Under the rule of the capitalists, there can be no freedom for the workers –
only freedom to be exploited as wage slaves. The Socialist Party says plainly
that mere reform of our existing society is impossible, or if possible,
useless. When the foundation is insecure, and the edifice is crumbling, there
is nothing for it but to build anew. We in the Socialist Party are
revolutionists, not reformers in that we have no confidence in any measures of
amelioration. We shall not throw our lot in with silly or self-seeking
charlatans nor waste another moment in considering their contemptible social
reforms. The emancipation of the
wage-slaves will not fall, like manna, from heaven. Nor yet will they be led
into freedom, as into the promised land, by inspired leaders of mankind. The
workers will only be freed by those whose interest it is to do so—the workers
themselves.
Wherever people work for wages, they have been robbed of the
land, the mines, the factories and so on; and they are steadily robbed of
everything they produce, because it doesn’t belong to them when they have made
it. It doesn’t make any difference if
the state nationalises some, or all, industries — as we know in this country —
the people still don’t own them. That is why they have to sell their energy and
skill to those who do own them — and the state can be a more powerful and
ruthless boss than private companies. In socialism it will belong to them. The
land and factories will belong to the whole people. But that doesn’t exist
anywhere in the world yet. It is the next stage in the evolution of society —
the system to supersede capitalism. The sooner we make the change-over the
better.
Every time a war ends, they say, “Never again.” Every time
trade picks up after a slump they say, “It won’t happen again. We learned the
lessons.” They try trade agreements, altering the bank rate, juggling with
currency rates. None of it works: recessions still happen, just as there is
always a war going on somewhere these days. If things improve, the government
takes the credit. If things go bad they blame the previous government or
another country. The truth is that they have no control at all over the
economic convulsions of capitalism, because they are uncontrollable. Recessions
and wars are essential phases in its progress. They restore a sort of balance
for a few years. But what a ramshackle way of organising the production and
distribution of goods in the world. Their computers are never programmed to
tell us how world socialism, with production for use not for profit, would
employ the earth’s resources. They assume that production for profit will go on
forever, and then argues that this system must be reformed to prevent it from
destroying mankind’s habitat. Better surely to argue for an end to capitalism,
since it is a system which generates waste and seeks constantly to increase the
quantity of materials processed, year by year.

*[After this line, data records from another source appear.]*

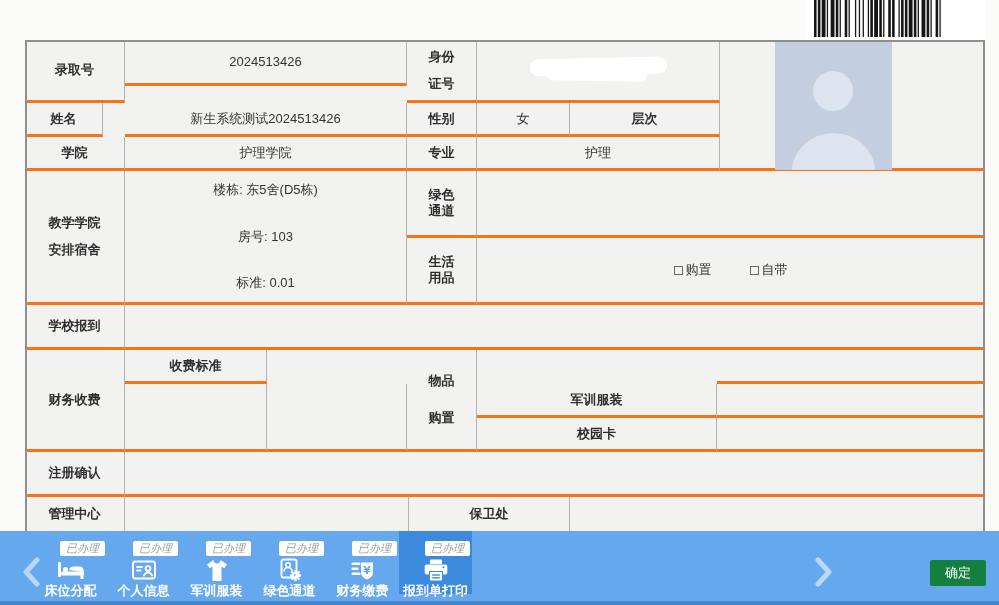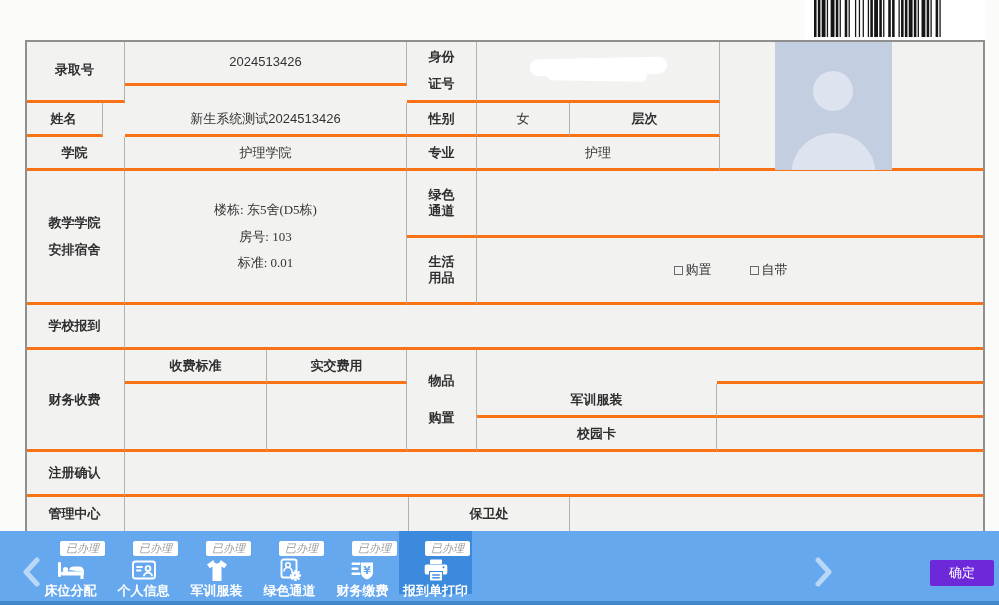--- a/index.html
+++ b/index.html
@@ -22,7 +22,7 @@
     color:#333;font-size:13px;line-height:1.2;}
   .lbl{font-weight:bold;color:#2e2e2e;}
   .stack{display:flex;flex-direction:column;align-items:center;}
-  .g11{gap:11px;} .g14{} .g13{gap:21px;} .g21{gap:11px;font-family:Liberation Serif, serif;}
+  .g11{gap:11px;} .g14{} .g13{gap:21px;} .g21{gap:31px;}
   
   .blob{position:absolute;background:#ffffff;border-radius:12px;}
   .blob.b1{left:53px;top:18px;width:137px;height:17px;transform:rotate(-1.2deg);}

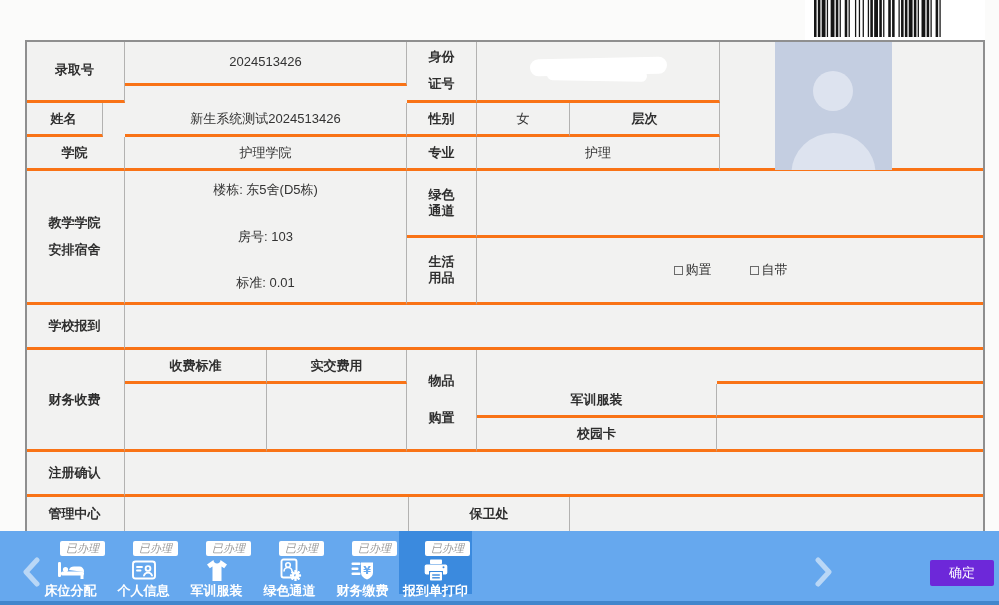--- a/index.html
+++ b/index.html
@@ -165,7 +165,6 @@
 
   <div class="cell lbl" style="left:0;top:310px;width:100px;height:102px">财务收费</div>
   <div class="cell lbl" style="left:100px;top:310px;width:142px;height:34px">收费标准</div>
-  <div class="cell lbl" style="left:242px;top:310px;width:140px;height:34px">实交费用</div>
   <div class="cell" style="left:100px;top:344px;width:142px;height:68px"></div>
   <div class="cell" style="left:242px;top:344px;width:140px;height:68px"></div>
   <div class="cell lbl" style="left:382px;top:310px;width:70px;height:102px">

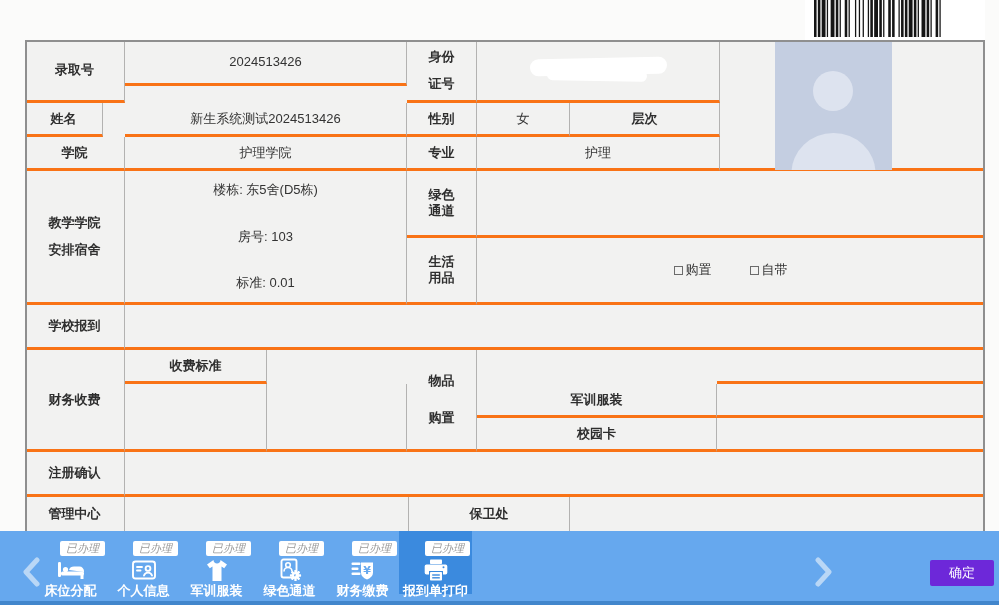--- a/index.html
+++ b/index.html
@@ -45,8 +45,8 @@
   .ticon{position:absolute;top:27px;left:0;width:73px;height:24px;display:flex;align-items:center;justify-content:center;}
   .tlabel{position:absolute;top:51px;left:0;width:73px;text-align:center;color:#fff;
     font-size:13px;font-weight:bold;white-space:nowrap;}
-  .confirm-btn{position:absolute;left:930px;top:29px;width:64px;height:26px;
-    background:#6d28d9;color:#fff;border:none;border-radius:2px;font-size:13px;
+  .confirm-btn{position:absolute;left:930px;top:29px;width:56px;height:26px;
+    background:#15803d;color:#fff;border:none;border-radius:2px;font-size:13px;
     font-family:inherit;cursor:pointer;padding:1px;}
 </style>
 </head>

Everywhere the capitalist “mode of production” prevails: we
see men and women who possess no land, no tools, nothing, who are driven by
fear of want to sell their labour-power by the week or the month, mortgaging
their lives in instalments so as to survive till the next pay-day. We see them
producing goods galore, “an immense accumulation of commodities”, all their own
work, yet they remain unable to afford most of what they need. We see human
toil and human skills diverted from man’s real needs — food, clothing, health,
housing, culture — to pander to the aristocracy of Big Business, the wasteful
war-machine, the accountants, the luxury resorts, and so on.
This is what the Socialist Party oppose: the global system
of exploitation of the many by, and for the benefit of, the few. A system which
combines wanton waste with wasteful want.